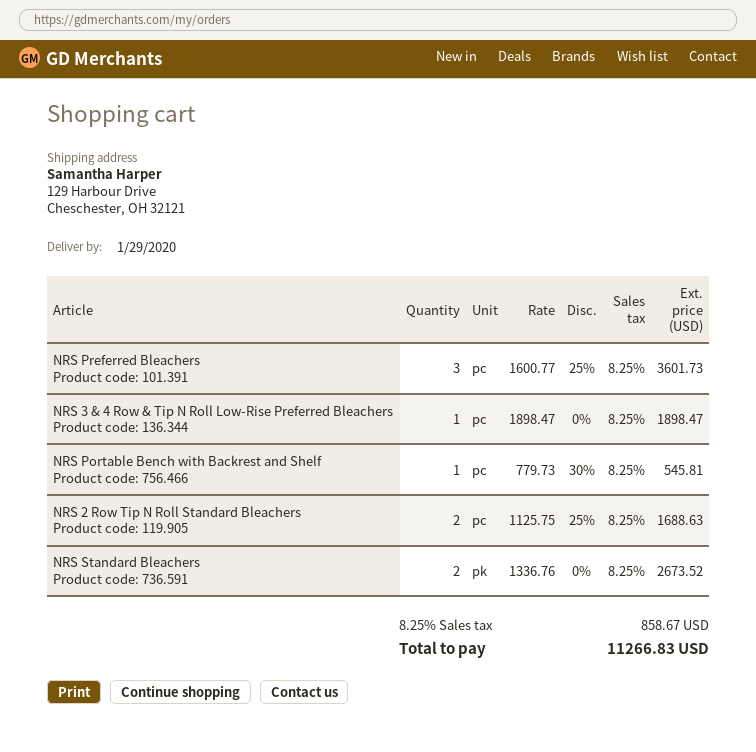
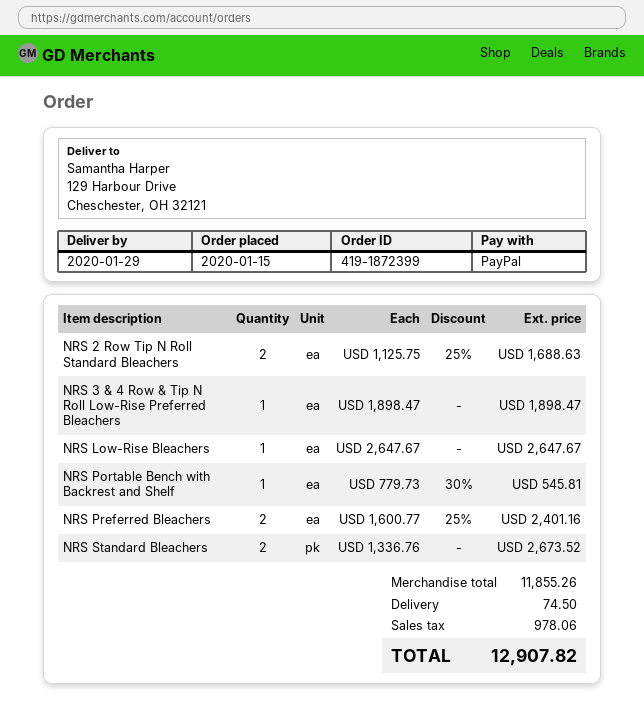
NRS Preferred Bleachers: 3 x 1600.77 - 25% = 3601.73 -> 2 x 1600.77 - 25% = 2401.16
NRS Low-Rise Bleachers: none -> 1 x 2647.67 = 2647.67
shipping: none -> 74.50
tax: 858.67 -> 978.06
total: 11266.83 -> 12907.82

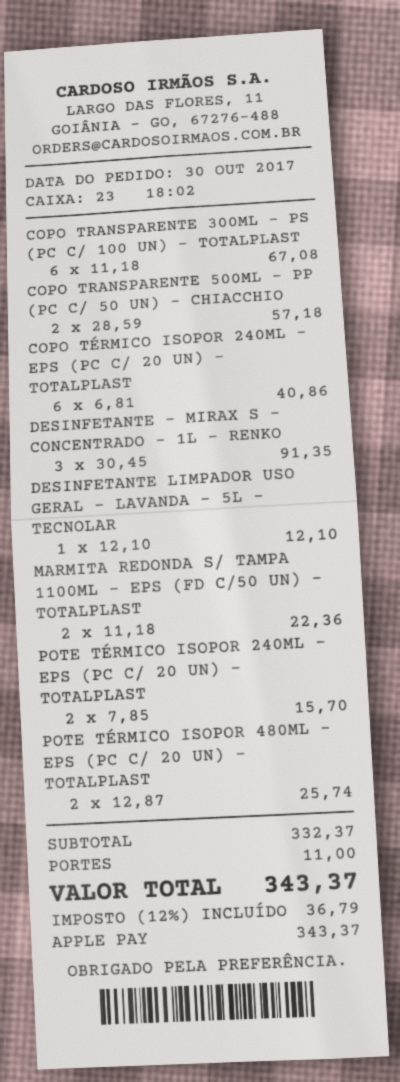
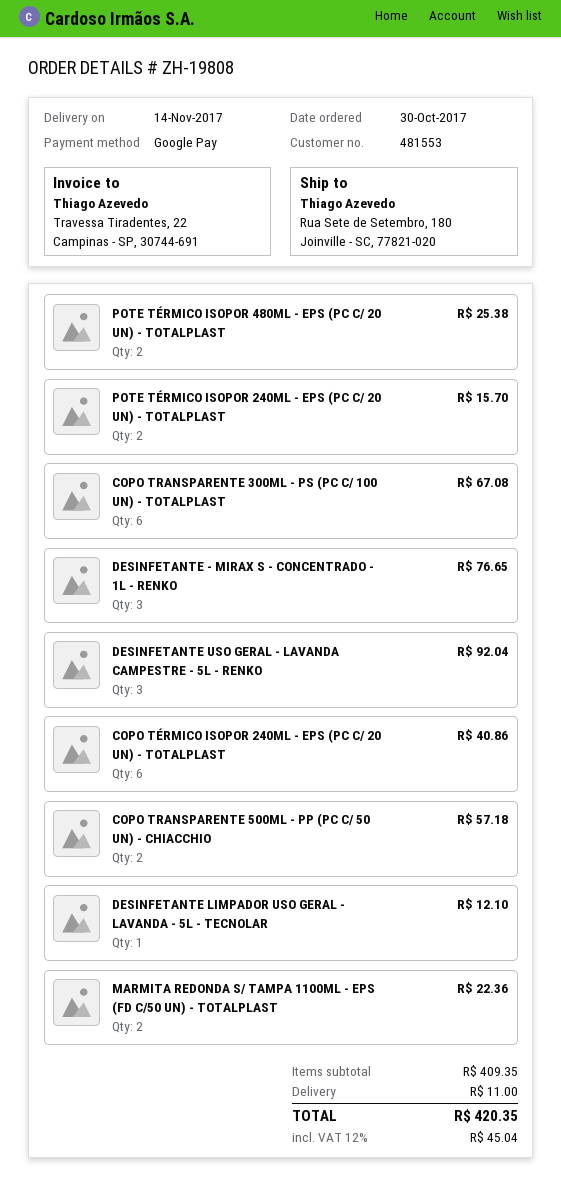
payment method: Apple Pay -> Google Pay
DESINFETANTE - MIRAX S - CONCENTRADO - 1L - RENKO: 3 for 91.35 -> 3 for 76.65
POTE TÉRMICO ISOPOR 480ML - EPS (PC C/ 20 UN) - TOTALPLAST: 2 for 25.74 -> 2 for 25.38
DESINFETANTE USO GERAL - LAVANDA CAMPESTRE - 5L - RENKO: none -> 3 for 92.04
subtotal: 332.37 -> 409.35
tax: 12% = 36.79 -> 12% = 45.04
total: 343.37 -> 420.35

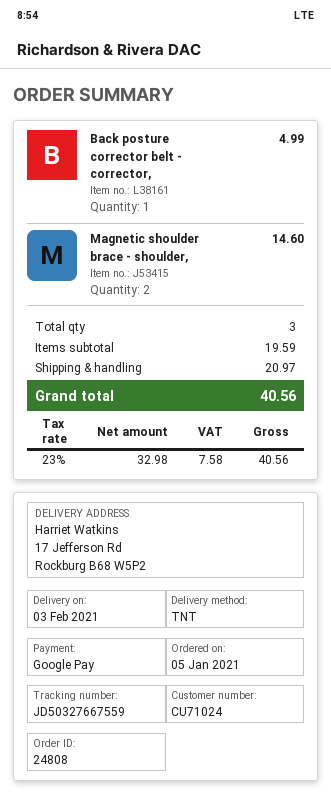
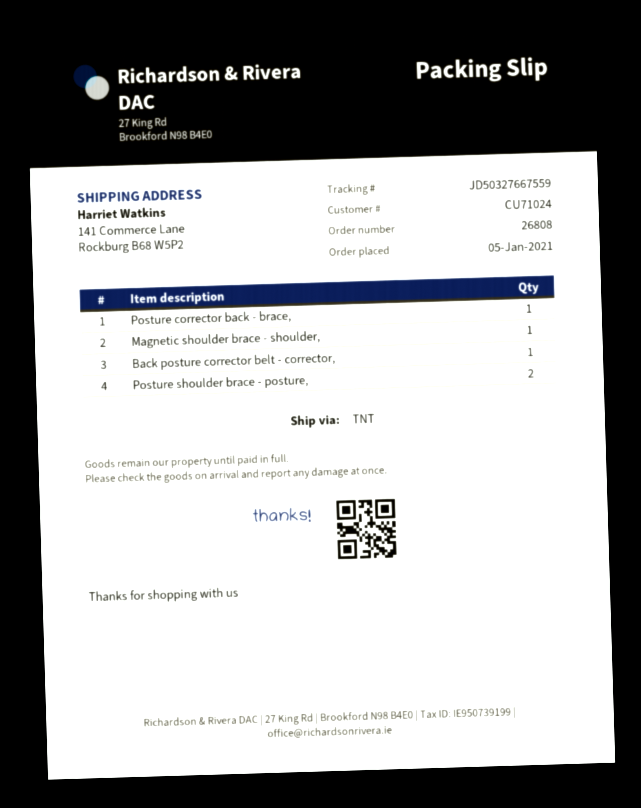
order number: 24808 -> 26808
ship to: 17 Jefferson Rd, Rockburg B68 W5P2 -> 141 Commerce Lane, Rockburg B68 W5P2
Magnetic shoulder brace - shoulder,: 2 -> 1
Posture corrector back - brace,: none -> 1
Posture shoulder brace - posture,: none -> 2

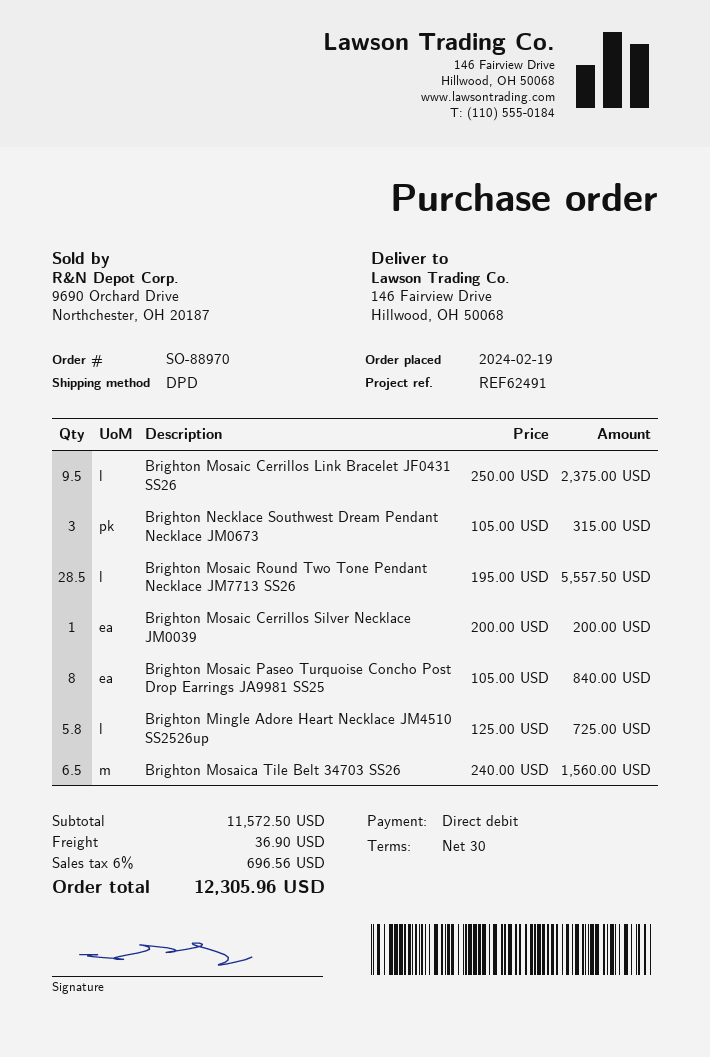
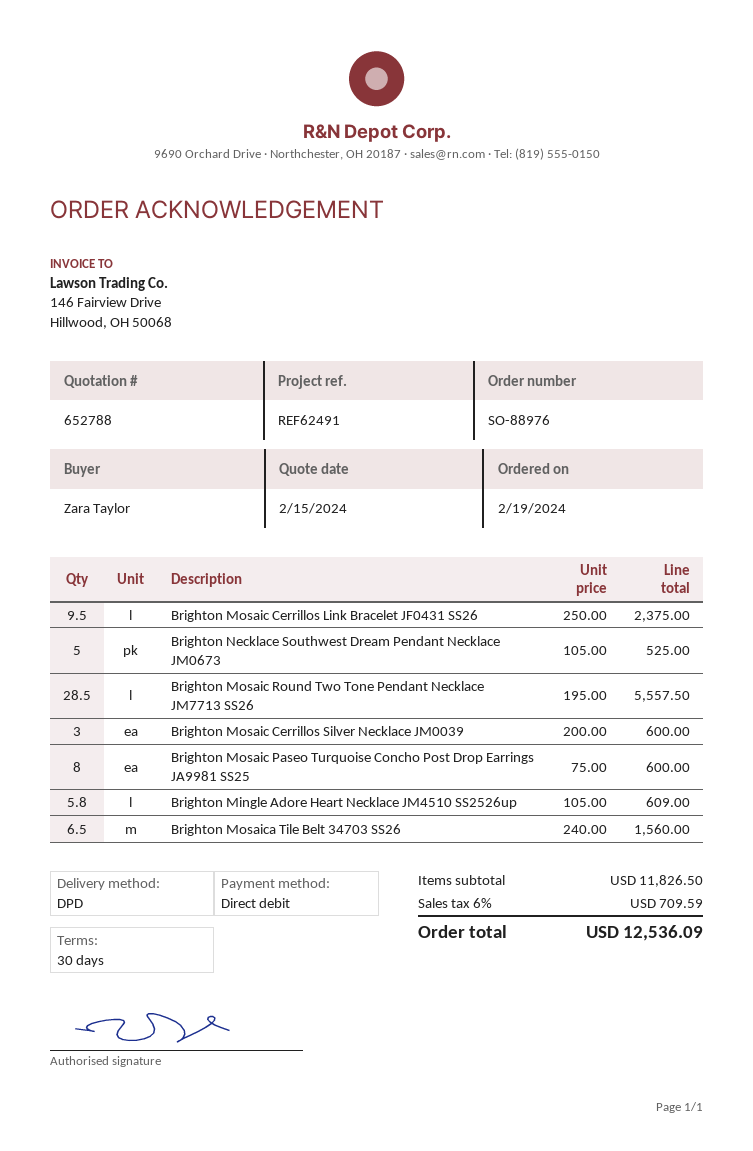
order number: SO-88970 -> SO-88976
Brighton Necklace Southwest Dream Pendant Necklace JM0673: 3 x 105.00 = 315.00 -> 5 x 105.00 = 525.00
Brighton Mosaic Cerrillos Silver Necklace JM0039: 1 x 200.00 = 200.00 -> 3 x 200.00 = 600.00
Brighton Mosaic Paseo Turquoise Concho Post Drop Earrings JA9981 SS25: 8 x 105.00 = 840.00 -> 8 x 75.00 = 600.00
Brighton Mingle Adore Heart Necklace JM4510 SS2526up: 5.8 x 125.00 = 725.00 -> 5.8 x 105.00 = 609.00
subtotal: 11572.50 -> 11826.50
shipping: 36.90 -> none
tax: 6% = 696.56 -> 6% = 709.59
total: 12305.96 -> 12536.09

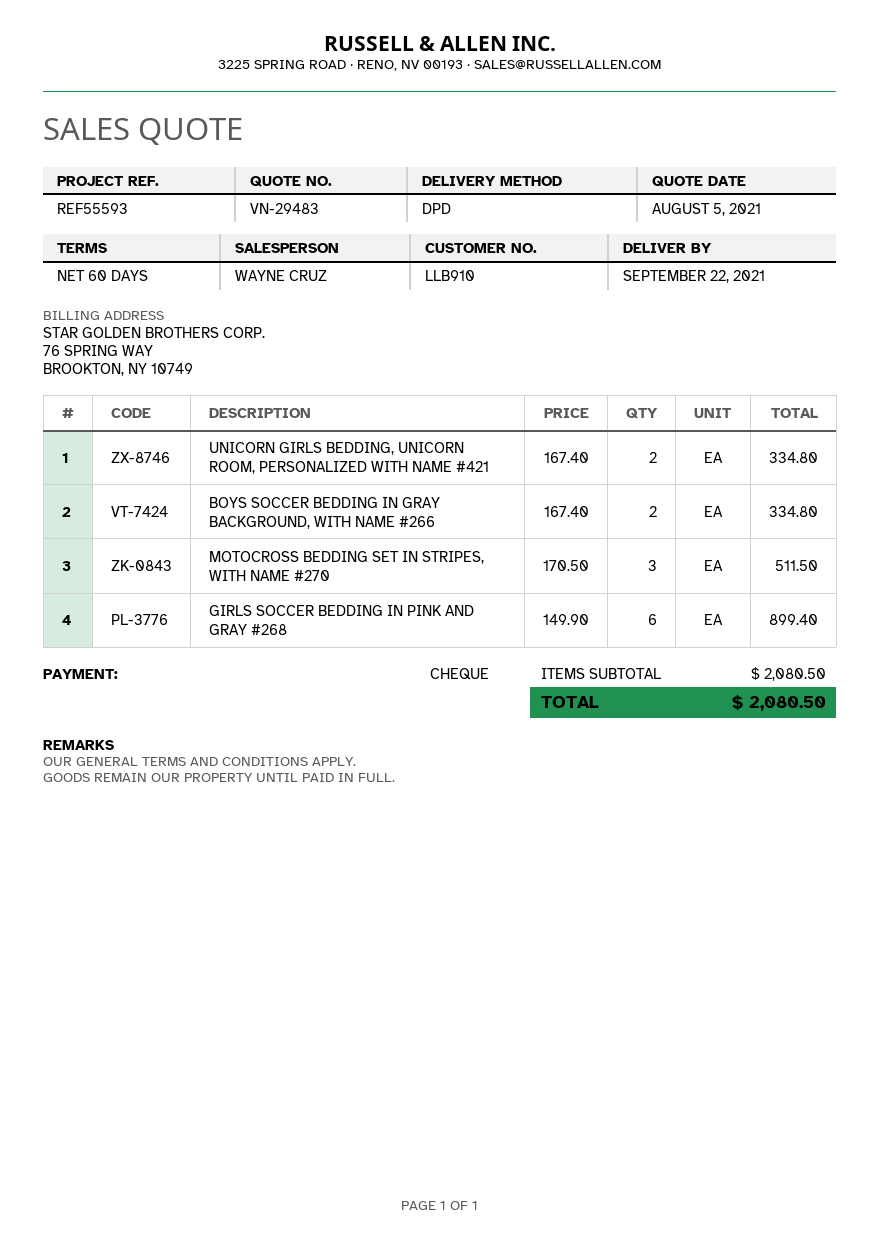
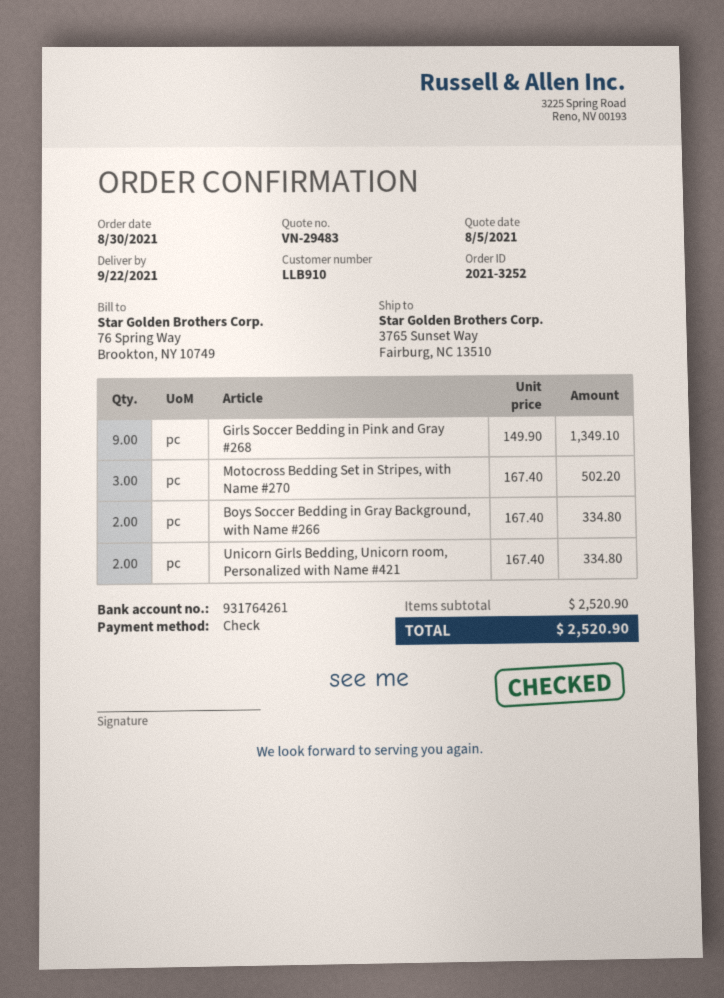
MOTOCROSS BEDDING SET IN STRIPES, WITH NAME #270: 3 x 170.50 = 511.50 -> 3 x 167.40 = 502.20
GIRLS SOCCER BEDDING IN PINK AND GRAY #268: 6 x 149.90 = 899.40 -> 9 x 149.90 = 1349.10
subtotal: 2080.50 -> 2520.90
total: 2080.50 -> 2520.90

● ● ● ● ● ● ●

__WORK TASK__. Pull from the data each line where the string "shoulder" turns up.

__THE COMPLETED TASK__.
Magnetic shoulder brace - shoulder,: 2 -> 1
Posture shoulder brace - posture,: none -> 2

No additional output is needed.